Rosenstein under fire for remarks he claims he didn’t say but should have

BALTIMORE – When Rod Rosenstein worked in this city, as U.S. attorney for the state of Maryland, he had a solid professional reputation that seems lately to have gone dramatically awry.

Back then, he was a Republican serving in one of the bluest Democratic states in America, in a city overwhelmingly Democratic. He went after crooked cops, and prison guards conspiring with gangs, and big-time drug dealers.

And nobody questioned his political leanings, and nobody questioned his integrity.

But now we have people all over America, and particularly in Washington, questioning remarks Rosenstein allegedly made about Donald Trump and this president’s ability to hold office, and whether Rosenstein, the deputy U.S. attorney general, was serious or merely sarcastic when he allegedly made these remarks.

To all of this, we have a concise response:

Who cares?

Kidding or not, he was on the mark.

(And, before we get any further, let’s note two things: Rosenstein denies making such remarks. And The New York Times, which reported this last Friday, stands by the story.)

According to The Times, Rosenstein privately proposed “secretly recording President Trump in the White House to expose the chaos consuming the administration, and he discussed recruiting cabinet members to invoke the 25thamendment to remove Trump from office for being unfit.”

The Times says Rosenstein made these remarks in the spring of 2017, “when the firing of (FBI chief) James Comey plunged the White House into turmoil. Over the ensuing days, Trump divulged classified information to Russians in the Oval Office, and revelations emerged that Trump had asked Comey to pledge loyalty and end an investigation into a senior aide.”

To which we say: if Rosenstein did not make such remarks, whether jokingly or not – he should have.
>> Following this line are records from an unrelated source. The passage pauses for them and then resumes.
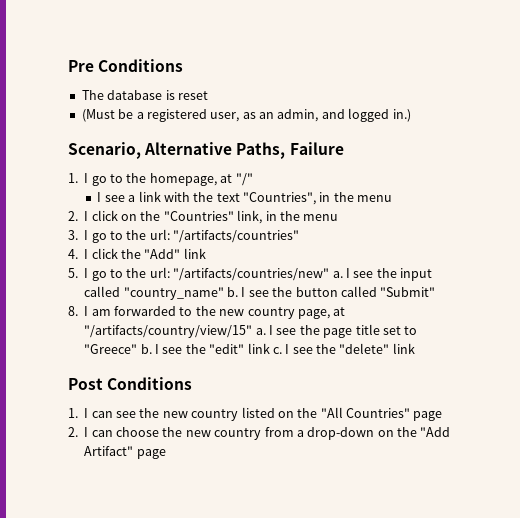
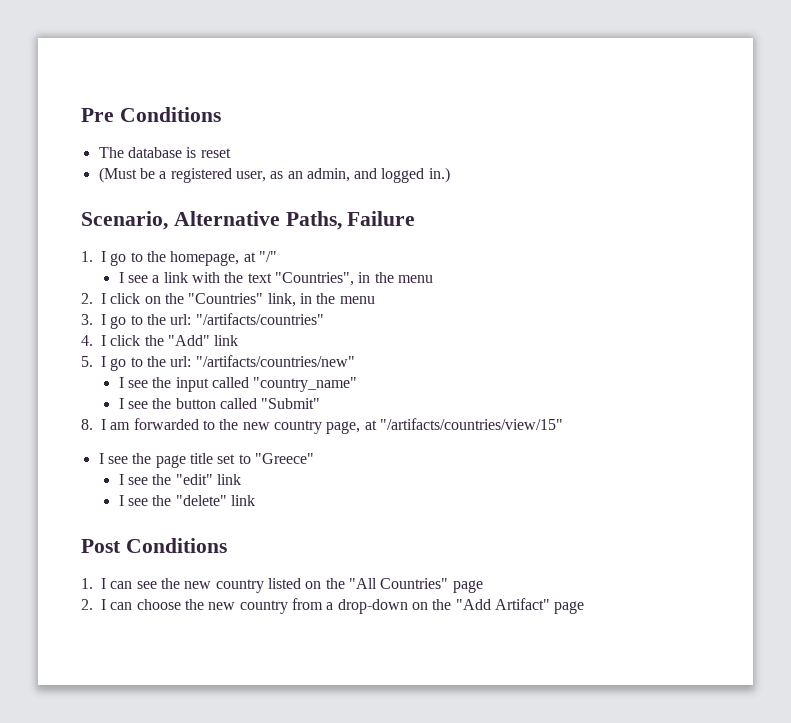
- 5. I go to the url: "/artifacts/countries/new" a. I see the input called "country_name" b. I see the button called "Submit"
+ 5. I go to the url: "/artifacts/countries/new"
+ I see the input called "country_name"
+ I see the button called "Submit"
- 8. I am forwarded to the new country page, at "/artifacts/country/view/15" a. I see the page title set to "Greece" b. I see the "edit" link c. I see the "delete" link
+ 8. I am forwarded to the new country page, at "/artifacts/countries/view/15"
+ I see the page title set to "Greece"
+ I see the "edit" link
+ I see the "delete" link

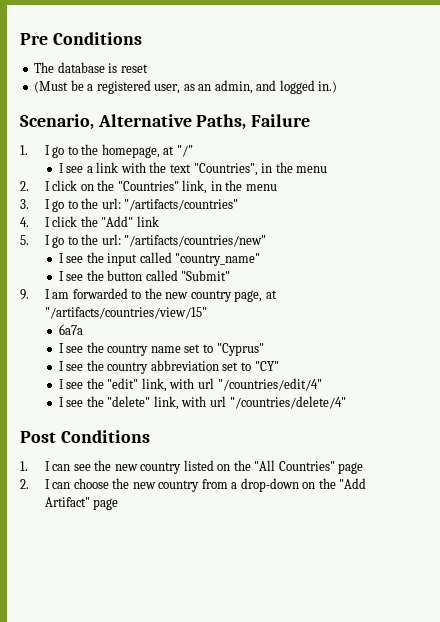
- 8. I am forwarded to the new country page, at "/artifacts/countries/view/15"
+ 9. I am forwarded to the new country page, at "/artifacts/countries/view/15"
- I see the page title set to "Greece"
+ 6a7a
+ I see the country name set to "Cyprus"
+ I see the country abbreviation set to "CY"
- I see the "edit" link
+ I see the "edit" link, with url "/countries/edit/4"
- I see the "delete" link
+ I see the "delete" link, with url "/countries/delete/4"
And he shouldn’t find himself so alone, and so vulnerable, at such a moment in history.

This is a president who has set new records for instability of all manner, political and emotional.

Remember, Rosenstein allegedly made these remarks in the spring of 2017. At that time, Trump was only getting started. In the ensuing months, this president has behaved in a manner, as the distinguished historian Garry Wills recently wrote, befitting “tyrants.”

In a New York Review of Books piece headlined, “Resistance Means More than Voting,” Wills notes President Trump’s “co-option of the justice system…his declaring all major press outlets except the propaganda arm of the administration to be ‘enemies of the people…’ branding Muslims as ‘animals’ as Hitler did the Jews…the personal rescinding, achieved or attempted, of major pacts reached by national diplomacy – from the Paris Accords to NATO to NAFTA to TPPA…”

Wills’ list (and, if we’ve been paying attention, our own) goes on to include Trump “declaring all agencies of government not originated by the dear leader as remnants of a ‘deep state…’ calling some self-proclaimed Nazis ‘good people…’ using the machinery of the state for enrichment of the leader and his family…multiple steps to limit the ability to vote.”

Some of these Trumpian abuses are surely being examined right now by special counsel Robert Mueller, as an outgrowth of the Russia investigation – an investigation overseen by Rosenstein.

In the clamor over his alleged remarks about Trump, Democrats are worried the president might fire Rosenstein, bring in a new deputy attorney general who might then limit or end the Mueller probe, and thereby keep this president safe no matter what outrages he’s committed.

What an irony, if this Republican president were to find safety based on alleged remarks made by a Republican, Rosenstein, overseeing another Republican, Mueller – both of whom believe simple facts to be more important than political party – and both vulnerable to a president who places himself above all things: not only his party, but his country.